Nobody could ever accuse Tom Delay, former congressman from Texas, of humility. When he was House Majority Leader, he was called “The Hammer” because he used political pressure to get all Republicans to vote the same way. This made the Democrats in the House of Representatives pretty much irrelevant, even though they had a larger number of members than the Republican minority currently has. When he was asked to not smoke his cigar in a Washington, D.C. restaurant, because it was against federal law, he answered, “I am the federal government.” For a list of his other breathtakingly arrogant quotes, see his Wikipedia quote page. When Delay resigned over revelations of illegal campaign finance contributions, one would think that he would be a little contrite. But no. He decided that he was still such a celebrity that he could be the hero of Dancing with the Stars. Fractured feet prevented this arrogant dream from coming true.
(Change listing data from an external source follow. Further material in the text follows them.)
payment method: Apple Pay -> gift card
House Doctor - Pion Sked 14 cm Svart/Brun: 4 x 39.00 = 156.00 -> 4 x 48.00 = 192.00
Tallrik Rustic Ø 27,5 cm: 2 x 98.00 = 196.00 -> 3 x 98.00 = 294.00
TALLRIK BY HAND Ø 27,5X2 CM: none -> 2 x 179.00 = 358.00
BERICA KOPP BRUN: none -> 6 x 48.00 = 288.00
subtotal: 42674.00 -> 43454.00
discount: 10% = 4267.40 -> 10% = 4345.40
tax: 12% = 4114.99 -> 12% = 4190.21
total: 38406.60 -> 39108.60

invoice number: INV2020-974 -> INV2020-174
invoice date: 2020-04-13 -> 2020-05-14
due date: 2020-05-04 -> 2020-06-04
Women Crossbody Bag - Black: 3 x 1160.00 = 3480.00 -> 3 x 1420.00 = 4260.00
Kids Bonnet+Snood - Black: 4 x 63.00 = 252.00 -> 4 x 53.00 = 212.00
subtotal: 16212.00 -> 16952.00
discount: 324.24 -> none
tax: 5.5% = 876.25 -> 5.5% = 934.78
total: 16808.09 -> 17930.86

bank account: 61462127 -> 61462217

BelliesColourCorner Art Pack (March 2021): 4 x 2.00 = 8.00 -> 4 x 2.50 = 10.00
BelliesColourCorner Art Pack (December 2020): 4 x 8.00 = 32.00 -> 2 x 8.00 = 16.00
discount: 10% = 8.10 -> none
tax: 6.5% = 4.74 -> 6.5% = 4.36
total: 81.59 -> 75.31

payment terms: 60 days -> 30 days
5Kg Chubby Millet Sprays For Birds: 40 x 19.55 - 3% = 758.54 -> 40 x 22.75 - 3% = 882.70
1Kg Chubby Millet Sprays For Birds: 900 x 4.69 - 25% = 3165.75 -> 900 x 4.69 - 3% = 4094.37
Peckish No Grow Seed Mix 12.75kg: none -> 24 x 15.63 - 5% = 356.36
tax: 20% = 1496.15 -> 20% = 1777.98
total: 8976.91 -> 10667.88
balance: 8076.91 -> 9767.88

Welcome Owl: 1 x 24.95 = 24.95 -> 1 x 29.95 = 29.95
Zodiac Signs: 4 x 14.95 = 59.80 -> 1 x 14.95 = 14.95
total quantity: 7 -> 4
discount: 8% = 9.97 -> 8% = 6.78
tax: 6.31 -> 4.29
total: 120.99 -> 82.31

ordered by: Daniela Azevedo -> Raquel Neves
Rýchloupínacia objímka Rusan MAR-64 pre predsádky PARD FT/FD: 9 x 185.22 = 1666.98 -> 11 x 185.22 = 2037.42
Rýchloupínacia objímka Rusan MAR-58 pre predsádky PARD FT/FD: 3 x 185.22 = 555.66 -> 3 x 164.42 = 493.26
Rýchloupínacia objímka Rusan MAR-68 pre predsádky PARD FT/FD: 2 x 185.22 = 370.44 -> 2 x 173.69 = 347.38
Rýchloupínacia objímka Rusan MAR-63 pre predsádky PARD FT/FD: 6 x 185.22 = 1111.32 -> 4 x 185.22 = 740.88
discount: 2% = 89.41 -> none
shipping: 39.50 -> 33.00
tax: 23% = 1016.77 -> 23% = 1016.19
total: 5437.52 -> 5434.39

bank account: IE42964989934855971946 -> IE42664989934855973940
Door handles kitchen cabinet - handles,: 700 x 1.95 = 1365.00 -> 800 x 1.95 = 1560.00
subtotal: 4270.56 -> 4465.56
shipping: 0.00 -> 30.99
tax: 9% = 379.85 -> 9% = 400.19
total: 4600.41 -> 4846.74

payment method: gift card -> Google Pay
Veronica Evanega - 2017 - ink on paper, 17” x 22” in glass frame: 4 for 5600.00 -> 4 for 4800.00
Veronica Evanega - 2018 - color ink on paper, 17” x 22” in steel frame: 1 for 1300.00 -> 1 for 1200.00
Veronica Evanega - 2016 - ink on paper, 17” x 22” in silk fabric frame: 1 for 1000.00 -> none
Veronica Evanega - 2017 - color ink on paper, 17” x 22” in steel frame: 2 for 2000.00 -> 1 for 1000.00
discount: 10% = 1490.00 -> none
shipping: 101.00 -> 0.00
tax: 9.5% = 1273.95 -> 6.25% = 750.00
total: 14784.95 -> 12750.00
Delay holds no esteem for anyone who disagrees with him. Despite his ethical lapses, he still holds himself up as a great beacon of morality. In this, he contrasts himself most sharply with those who accept an evolutionary explanation for the history of life on Earth. In 1999, he opined that one of the causes of school violence (such as the Columbine shootings) was that children are being taught in school that they “evolutionized” from slime. He made this statement with full confidence even though he knows practically nothing about evolutionary science or sociology. Truth, to Delay, is something to make up as you go along.

Delay considers that the human species is too noble to have evolved from slime. This is incorrect in two ways.

First, humans (especially those who act as Delay has) are not particularly noble.

Second, slime is not such a bad thing. Most slime consists of bacteria. There is an amazing diversity of bacteria all over the world and even deep into the Earth, and all of life is dependent upon what they do. Slime is one of the things that keep the Earth alive.
Not only that, but slime has something to teach us. A visible layer of slime (“biofilm” in science talk) is not just bacteria; it is bacteria that have produced a sticky material that holds them together. It is an example, in fact, of altruistic cooperation. Larger organisms that might eat individual bacteria cannot eat the ones that are protected inside of the slime. The bacteria produce, at considerable metabolic expense, a material that provides for their common defense. Even though bacteria are single, simple cells, they can form multi-cellular cooperative structures. Slime is, sometimes, more internally cooperative than groups of humans.
Slime, therefore, is a living critique of human arrogance.

A version of this essay appeared on my website on December 20, 2009.